On the other hand, there is the OLPC. This is potentially a huge development, both for the children in the developing world and, I believe, for the developed world. Its effects will be far reaching for the developing world by empowering a generation of kids who will be able to learn the ins and outs of both computing and the Internet.

However, the OLPC represents a number of positive points for the developed world: it will spur development of a whole new generation of information devices that will bring the Internet world to people and places that have now only been on the fringes. Educationally, the OLPC will allow schools to have units for every child in the school, as well.

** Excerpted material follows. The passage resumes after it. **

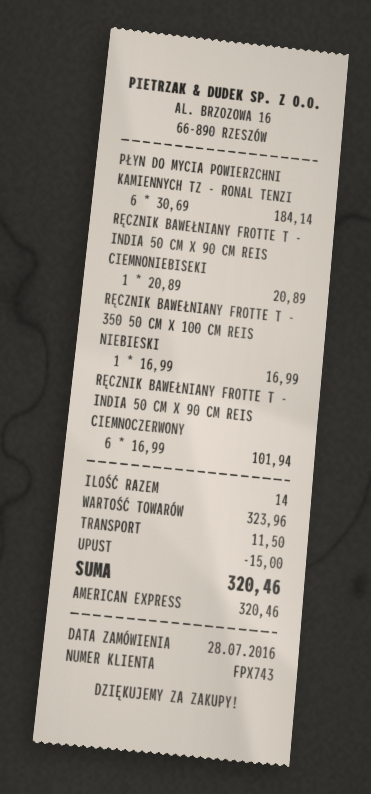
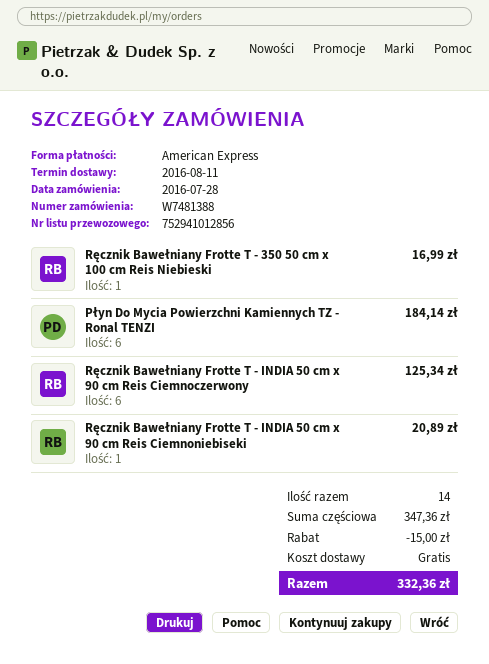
RĘCZNIK BAWEŁNIANY FROTTE T - INDIA 50 CM X 90 CM REIS CIEMNOCZERWONY: 6 for 101.94 -> 6 for 125.34
subtotal: 323.96 -> 347.36
shipping: 11.50 -> 0.00
total: 320.46 -> 332.36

In addition, since it’s open architecture, I think that the OLPC will be the device for a generation, if not in its first incarnation, in its second or third. It has very low power consumption, very light and strong construction, open design, USB ports for extensions, and networking facilities, both formal and informal.

posted here.

Naturally, I was beginning to think about a three way battle between these two innovative technologies and PortableApps (which I recently blogged about).

iPhone – Cool new iPhone from Apple: sophisticated mobile phone with technology to play music (like iPod) and media, internet enabled, too. It will run a version of OSX that may not allow external software!

OLPC – A new simple laptop PC intended for children in the developing world. The devices will contain flash memory (goodbye hard disks!), Linux and have ad-hoc networking so that everyone can access Internet from just one connection.

PortableApps – Take your applications with you on a USB stick, you can access almost any PC that has USB capability and run your own applications. There’s quite a selection. So pile in and tell me your opinions about these three technologies: Which will be the category killer or the footnote in computing history? Which will change blogging more than the others?